If you grow vegetables in your garden, I’m willing to bet at least one of them is a tomato.
They’re the best-loved of all home-grown veg: over 60% of us grow them, making them more popular than potatoes and even strawberries. If you need advice for how to make the most out of your plot, why not join Sally Nex in her Self-Sufficient Veg Gardening course and learn how to sustain a year-round harvest.
How you grow your tomato really matters, though. Tomatoes are fast-growing, lushly leafy plants that need plenty of water: a single plant gets through two litres of water on a sunny day.
You’ll need to give them good, rich soil: double up grow bags on top of each other, or cut them in half widthways across the top and open it out like a pair of saddlebags to plant one tomato in each side. Tomatoes will grow in containers, but make them really large – at least 45cm diameter.
Then feed, feed and feed some more. While they’re small, use a general-purpose liquid feed such as liquid seaweed to keep them growing strongly; then as they start flowering switch to high-potassium tomato or comfrey feed. Once a week right through the season should do the trick.
Lastly, but most importantly, most tomatoes need good support. I say most, because some tomatoes grow like bushes (‘bush’ or ‘determinate’ tomatoes) and don’t need any help staying up at all, so it’s important to know which kind you’ve got.
Bush tomatoes need no more than a short cane (most need nothing at all) – and you don’t have to pinch out sideshoots. Look out for ‘Losetto’, which is blight-resistant, and ‘Tumbler’ toms which are ideal for containers. Bush tomatoes tend to be cherry varieties, though, and crop for a shorter amount of time – so if you want larger fruits, borne over months not weeks, grow tomatoes that need training.
These, known as ‘cordon’ or indeterminate tomatoes, just keep growing upwards. They also produce masses of side branches: let these grow and your tomatoes will stage a greenhouse takeover, filling the space with an impenetrable tangle of foliage. Even if you could get inside, you’d find very little fruit.
Curb the plant’s natural inclination towards the green and jungly and pinch out the sideshoots as it grows and you’ll concentrate all that energy on producing fruit instead, giving you a bigger harvest. You’ll also get your greenhouse back, which is a plus.
Most people train their tomatoes as single stems, or cordons, tied into one cane. But I’ve found double cordons give you a much better yield: the fruits are fractionally smaller, but you get many more of them. Here’s how I do it:
Build your supports
You’ll need two canes at least: one either side of the plant. But a fully-laden tomato plant is a heavy thing, so I build a sturdy grid around my plants: two rows of canes front and back, strategically placed with two canes either side of each plant, bolted together with horizontal canes at 30cm intervals. Short canes across the middle lock the whole thing together
Select your leader
You’ll find one shoot naturally grows upwards at the top of the main stem and is stronger than the rest: this is your leader.
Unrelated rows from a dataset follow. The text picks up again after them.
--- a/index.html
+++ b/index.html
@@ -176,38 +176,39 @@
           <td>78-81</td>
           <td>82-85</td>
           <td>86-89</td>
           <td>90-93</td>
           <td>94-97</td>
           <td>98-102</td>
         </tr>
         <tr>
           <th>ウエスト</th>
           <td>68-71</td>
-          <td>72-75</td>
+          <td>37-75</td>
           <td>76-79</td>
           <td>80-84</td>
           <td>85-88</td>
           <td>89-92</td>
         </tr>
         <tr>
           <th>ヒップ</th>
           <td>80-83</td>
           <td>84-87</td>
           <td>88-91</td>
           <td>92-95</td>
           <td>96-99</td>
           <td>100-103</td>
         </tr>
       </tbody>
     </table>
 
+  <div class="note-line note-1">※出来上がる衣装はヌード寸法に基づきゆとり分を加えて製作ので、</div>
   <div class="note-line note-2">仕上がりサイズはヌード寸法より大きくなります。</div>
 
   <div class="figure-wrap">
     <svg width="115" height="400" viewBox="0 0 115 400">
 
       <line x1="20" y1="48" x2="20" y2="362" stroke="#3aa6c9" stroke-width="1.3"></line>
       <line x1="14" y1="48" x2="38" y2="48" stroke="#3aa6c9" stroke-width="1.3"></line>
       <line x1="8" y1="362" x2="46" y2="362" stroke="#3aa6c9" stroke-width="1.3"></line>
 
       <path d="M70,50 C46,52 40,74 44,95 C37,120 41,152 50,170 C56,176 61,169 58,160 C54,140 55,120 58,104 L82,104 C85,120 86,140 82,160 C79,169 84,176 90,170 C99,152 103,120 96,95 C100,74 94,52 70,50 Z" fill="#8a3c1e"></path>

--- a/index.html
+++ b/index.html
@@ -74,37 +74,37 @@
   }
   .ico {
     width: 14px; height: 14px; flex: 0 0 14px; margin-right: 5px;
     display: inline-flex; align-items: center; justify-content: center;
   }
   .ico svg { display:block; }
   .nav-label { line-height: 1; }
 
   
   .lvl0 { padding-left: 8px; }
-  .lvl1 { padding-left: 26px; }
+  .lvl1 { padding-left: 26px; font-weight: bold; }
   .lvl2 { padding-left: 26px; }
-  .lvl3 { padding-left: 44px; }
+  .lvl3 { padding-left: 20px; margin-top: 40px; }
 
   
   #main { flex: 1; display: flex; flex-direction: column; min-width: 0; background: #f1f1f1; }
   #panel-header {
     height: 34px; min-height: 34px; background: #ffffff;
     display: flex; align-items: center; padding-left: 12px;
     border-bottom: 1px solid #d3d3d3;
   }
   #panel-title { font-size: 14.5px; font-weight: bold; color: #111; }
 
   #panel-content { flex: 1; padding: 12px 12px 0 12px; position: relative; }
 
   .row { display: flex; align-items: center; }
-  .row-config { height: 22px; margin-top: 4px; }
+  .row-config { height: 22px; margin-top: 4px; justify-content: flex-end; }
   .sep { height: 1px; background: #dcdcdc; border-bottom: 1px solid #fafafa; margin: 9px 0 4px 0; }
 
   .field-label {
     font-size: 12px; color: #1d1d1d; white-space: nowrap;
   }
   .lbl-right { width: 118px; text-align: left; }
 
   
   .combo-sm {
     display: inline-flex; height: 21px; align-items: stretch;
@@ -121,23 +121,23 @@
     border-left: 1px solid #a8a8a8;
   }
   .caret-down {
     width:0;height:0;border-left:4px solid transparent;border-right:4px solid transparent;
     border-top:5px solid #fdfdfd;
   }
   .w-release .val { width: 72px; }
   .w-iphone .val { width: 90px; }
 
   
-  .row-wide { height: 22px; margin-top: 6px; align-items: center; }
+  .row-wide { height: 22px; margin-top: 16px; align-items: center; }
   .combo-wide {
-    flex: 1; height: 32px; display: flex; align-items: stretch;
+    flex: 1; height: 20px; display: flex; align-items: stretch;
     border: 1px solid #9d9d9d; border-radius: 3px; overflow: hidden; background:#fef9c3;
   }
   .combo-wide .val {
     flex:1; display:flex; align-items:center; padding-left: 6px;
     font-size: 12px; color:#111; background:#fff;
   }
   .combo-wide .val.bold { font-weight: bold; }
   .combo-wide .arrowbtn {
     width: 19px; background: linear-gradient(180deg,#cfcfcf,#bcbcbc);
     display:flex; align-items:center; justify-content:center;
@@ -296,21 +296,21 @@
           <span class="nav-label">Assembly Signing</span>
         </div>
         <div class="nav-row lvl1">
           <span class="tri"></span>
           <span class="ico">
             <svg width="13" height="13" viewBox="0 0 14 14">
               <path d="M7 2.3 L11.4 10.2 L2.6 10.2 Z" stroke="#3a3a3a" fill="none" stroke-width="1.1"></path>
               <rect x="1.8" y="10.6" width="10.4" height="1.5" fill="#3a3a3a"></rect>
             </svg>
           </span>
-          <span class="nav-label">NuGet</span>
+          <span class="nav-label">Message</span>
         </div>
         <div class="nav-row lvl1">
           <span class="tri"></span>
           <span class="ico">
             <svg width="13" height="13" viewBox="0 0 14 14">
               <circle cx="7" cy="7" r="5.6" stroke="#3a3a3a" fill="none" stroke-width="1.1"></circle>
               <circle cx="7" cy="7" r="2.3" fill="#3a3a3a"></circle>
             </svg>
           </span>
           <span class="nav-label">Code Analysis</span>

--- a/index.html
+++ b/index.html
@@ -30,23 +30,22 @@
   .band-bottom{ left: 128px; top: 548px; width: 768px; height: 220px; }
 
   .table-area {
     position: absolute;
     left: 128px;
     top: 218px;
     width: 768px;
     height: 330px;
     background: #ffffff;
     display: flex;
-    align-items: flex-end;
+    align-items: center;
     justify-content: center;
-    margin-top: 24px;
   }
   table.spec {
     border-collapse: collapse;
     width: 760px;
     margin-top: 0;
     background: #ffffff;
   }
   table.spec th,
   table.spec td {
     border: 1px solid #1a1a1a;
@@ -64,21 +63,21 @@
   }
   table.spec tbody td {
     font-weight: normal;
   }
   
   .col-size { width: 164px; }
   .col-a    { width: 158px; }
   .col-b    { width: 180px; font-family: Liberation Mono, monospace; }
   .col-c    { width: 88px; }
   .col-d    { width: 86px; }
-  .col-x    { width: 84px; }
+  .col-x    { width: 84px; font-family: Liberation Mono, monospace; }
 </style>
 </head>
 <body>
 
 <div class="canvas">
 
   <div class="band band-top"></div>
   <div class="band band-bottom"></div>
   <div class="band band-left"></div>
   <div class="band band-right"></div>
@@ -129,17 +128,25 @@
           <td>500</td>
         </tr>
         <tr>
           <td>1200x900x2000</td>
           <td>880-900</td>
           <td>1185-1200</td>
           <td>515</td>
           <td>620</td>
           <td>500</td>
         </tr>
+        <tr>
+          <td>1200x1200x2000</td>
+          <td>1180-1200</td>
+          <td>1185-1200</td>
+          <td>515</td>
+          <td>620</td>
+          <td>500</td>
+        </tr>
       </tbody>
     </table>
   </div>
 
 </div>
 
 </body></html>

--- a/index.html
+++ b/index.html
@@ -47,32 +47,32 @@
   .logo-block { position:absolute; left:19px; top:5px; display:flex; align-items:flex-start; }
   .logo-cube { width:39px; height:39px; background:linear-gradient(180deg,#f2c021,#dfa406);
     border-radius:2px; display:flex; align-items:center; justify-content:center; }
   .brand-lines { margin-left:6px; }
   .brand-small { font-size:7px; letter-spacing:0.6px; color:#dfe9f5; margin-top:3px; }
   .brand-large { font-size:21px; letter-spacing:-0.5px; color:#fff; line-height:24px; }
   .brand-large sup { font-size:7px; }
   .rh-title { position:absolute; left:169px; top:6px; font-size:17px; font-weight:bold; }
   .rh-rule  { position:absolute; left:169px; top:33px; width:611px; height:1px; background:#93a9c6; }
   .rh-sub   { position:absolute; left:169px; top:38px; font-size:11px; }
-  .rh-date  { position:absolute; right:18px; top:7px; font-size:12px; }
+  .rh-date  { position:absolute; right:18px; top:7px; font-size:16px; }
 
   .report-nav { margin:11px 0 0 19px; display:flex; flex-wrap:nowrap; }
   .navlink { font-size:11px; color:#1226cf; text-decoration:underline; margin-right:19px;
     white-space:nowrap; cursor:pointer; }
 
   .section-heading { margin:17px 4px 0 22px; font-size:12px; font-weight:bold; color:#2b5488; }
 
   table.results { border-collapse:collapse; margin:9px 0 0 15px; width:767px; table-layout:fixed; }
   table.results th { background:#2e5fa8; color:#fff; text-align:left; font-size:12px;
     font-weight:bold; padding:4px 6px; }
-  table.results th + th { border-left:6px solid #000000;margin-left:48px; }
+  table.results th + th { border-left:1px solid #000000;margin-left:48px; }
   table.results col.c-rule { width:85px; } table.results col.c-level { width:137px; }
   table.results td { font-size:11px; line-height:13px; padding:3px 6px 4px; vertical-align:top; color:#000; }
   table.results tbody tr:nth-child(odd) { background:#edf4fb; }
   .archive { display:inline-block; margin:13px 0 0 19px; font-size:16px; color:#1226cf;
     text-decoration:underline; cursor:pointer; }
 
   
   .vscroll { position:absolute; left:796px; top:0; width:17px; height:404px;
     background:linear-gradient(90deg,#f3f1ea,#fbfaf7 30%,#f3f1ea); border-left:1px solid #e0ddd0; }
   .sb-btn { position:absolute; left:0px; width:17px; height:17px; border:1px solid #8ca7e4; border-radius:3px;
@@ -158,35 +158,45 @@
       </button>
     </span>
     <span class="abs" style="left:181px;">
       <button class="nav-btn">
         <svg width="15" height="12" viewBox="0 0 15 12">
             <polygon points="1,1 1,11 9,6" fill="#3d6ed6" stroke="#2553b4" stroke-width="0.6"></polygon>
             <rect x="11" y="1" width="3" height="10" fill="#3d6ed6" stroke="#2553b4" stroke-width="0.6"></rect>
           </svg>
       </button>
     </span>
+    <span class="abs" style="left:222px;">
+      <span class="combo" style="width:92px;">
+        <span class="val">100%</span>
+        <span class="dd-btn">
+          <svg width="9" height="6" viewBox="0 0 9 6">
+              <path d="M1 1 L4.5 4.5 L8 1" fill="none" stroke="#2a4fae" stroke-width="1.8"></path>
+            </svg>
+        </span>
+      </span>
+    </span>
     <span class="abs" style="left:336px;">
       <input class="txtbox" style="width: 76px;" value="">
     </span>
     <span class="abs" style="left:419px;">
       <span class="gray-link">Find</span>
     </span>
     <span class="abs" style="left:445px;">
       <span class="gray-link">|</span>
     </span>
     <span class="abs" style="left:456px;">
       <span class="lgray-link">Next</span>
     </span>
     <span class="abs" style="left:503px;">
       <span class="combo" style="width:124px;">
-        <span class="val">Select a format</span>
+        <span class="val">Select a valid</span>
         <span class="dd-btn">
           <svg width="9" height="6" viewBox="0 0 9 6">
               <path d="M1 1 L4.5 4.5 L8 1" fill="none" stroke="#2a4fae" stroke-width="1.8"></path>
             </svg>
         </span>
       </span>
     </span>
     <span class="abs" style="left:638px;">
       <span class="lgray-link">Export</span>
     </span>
Once it’s tall enough, bend this gently to one side and tie it in to a cane.
Select your second leader
Once the plant starts to send out sideshoots, look for one that’s nice and strong, emerging from a leaf joint near the bottom of the plant close to the cane on the opposite side from the one the main leader is tied to. Remove all other sideshoots.
Tie in your second leader
Let your selected sideshoot grow on, and once it’s long enough tie it in to the cane, just like the main leader. You’ve now made the framework for your double cordon.
Pinch out sideshoots as the cordons grow
Now start pinching out sideshoots on both leaders as if they were two plants. This is a weekly job in the height of the season: once sideshoots are about 5cm long, simply grasp them with your thumb and forefinger and snap them away. Once the leading shoots reach the greenhouse roof, snip that back, too, so your plants concentrate all their energies on ripening all that juicy, mouthwatering fruit.